Right: Fig. 7 Édouard Manet, La Dame aux évantails, 1873, Musée d’Orsay, Paris
Portrait d’Edmond Maître is imbued with a sense of ease and familiarity, reflecting the years-long friendship between the sitter and the artist. Reflecting on Renoir, Maître related “There is within this person such great honesty and such great kindness, that hearing him talk has always done me good.

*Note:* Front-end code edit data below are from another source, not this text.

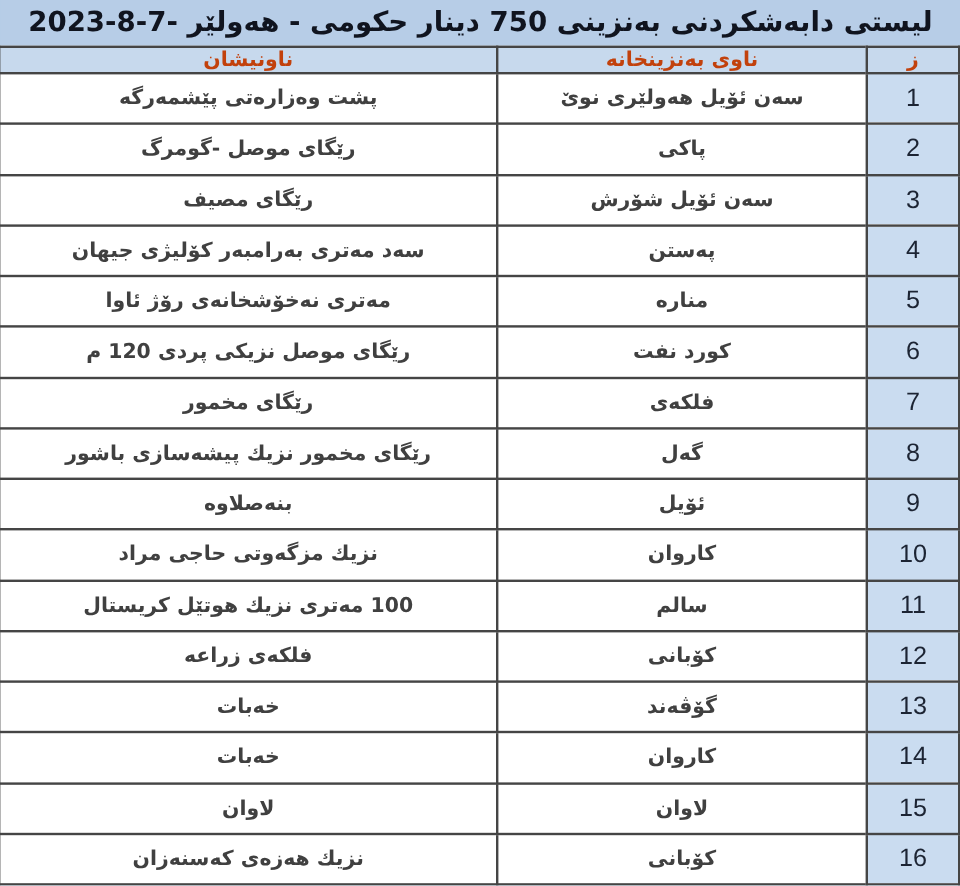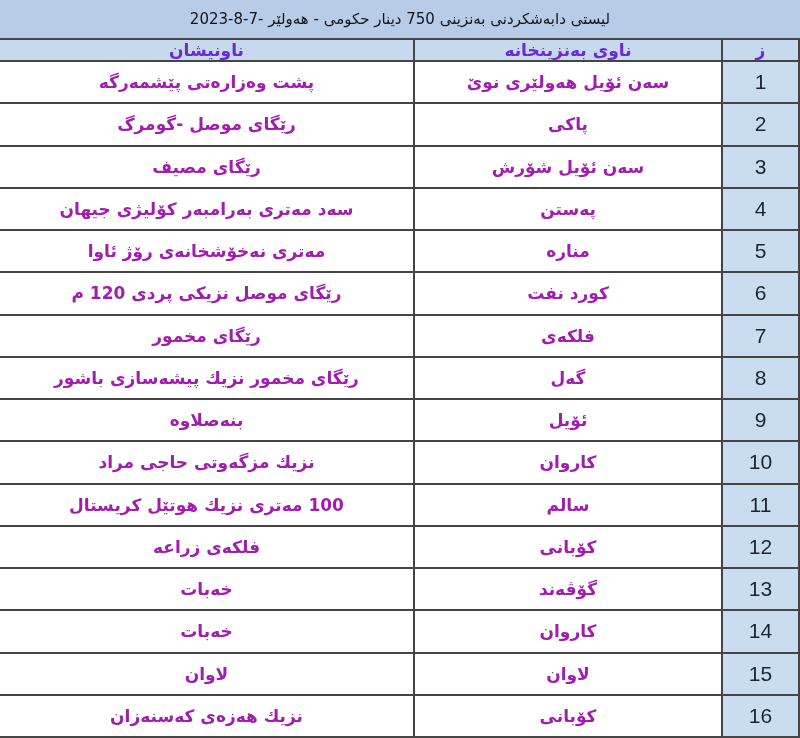"لیستی دابەشکردنی بەنزینی 750 دینار" .title-band h1 { font-size: 15px -> 23px; font-weight: normal -> bold }
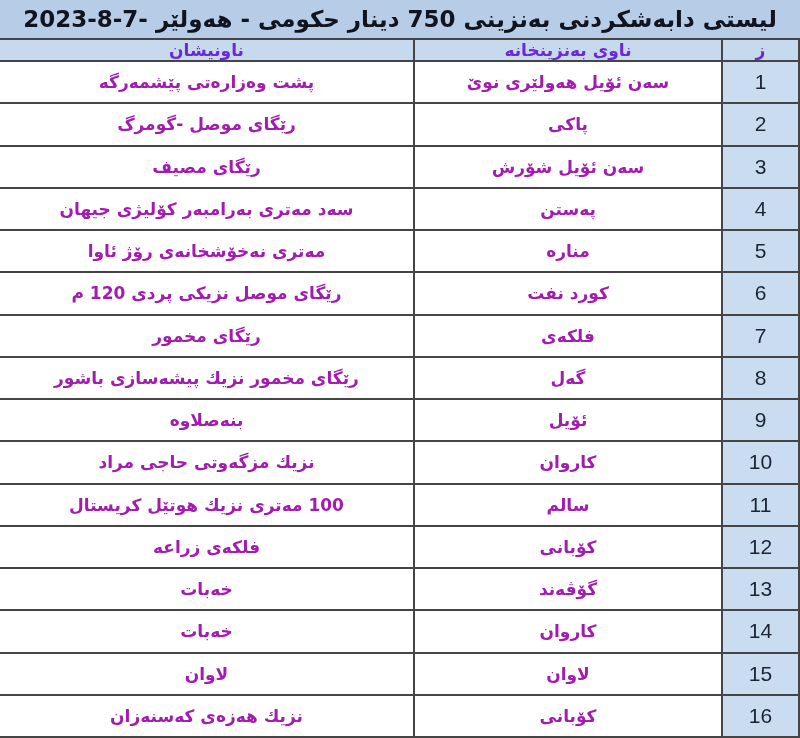"ناونیشان" thead th { color: #6d28d9 -> #c2410c }
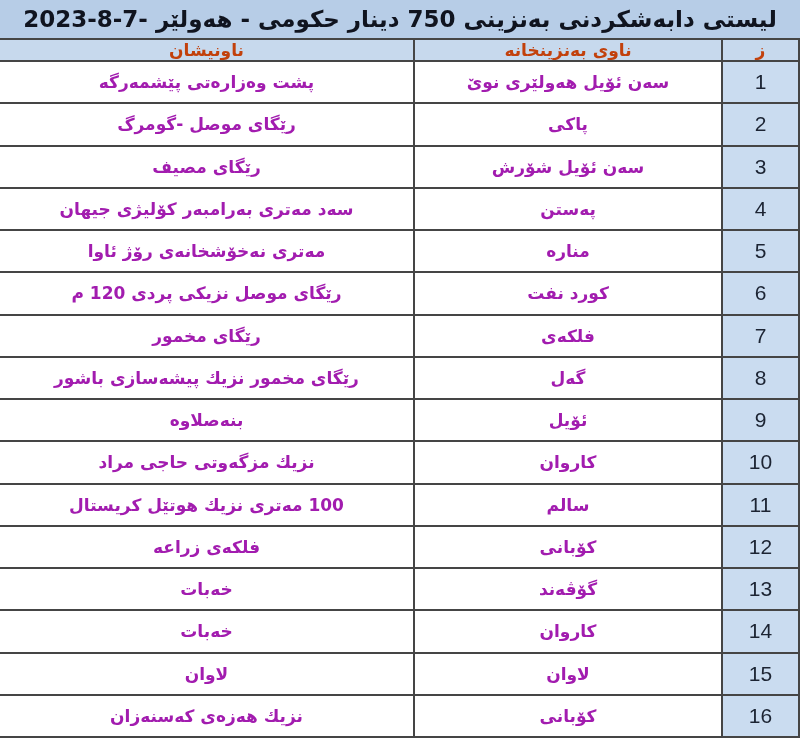"پشت وەزارەتی پێشمەرگە" td.station, td.address { color: #a21caf -> #404040 }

He is full of common sense, on a closer look, yes, common sense and modesty, and in the most innocent and quiet manner, he relentlessly produces his diverse and refined work, which will make future connoisseurs’ heads spin” (Barbara Ehrlich White, Renoir, An Intimate Biography, London, 2017, p. 22). Maître’s words were prescient. It is Renoir, more than any other artist of the period, who is most emblematic as a figure painter and portraitist. While it would take another decade or two before Renoir was on firm financial footing, he would come to be viewed, as would Monet, as one of the most successful and important painters of his generation.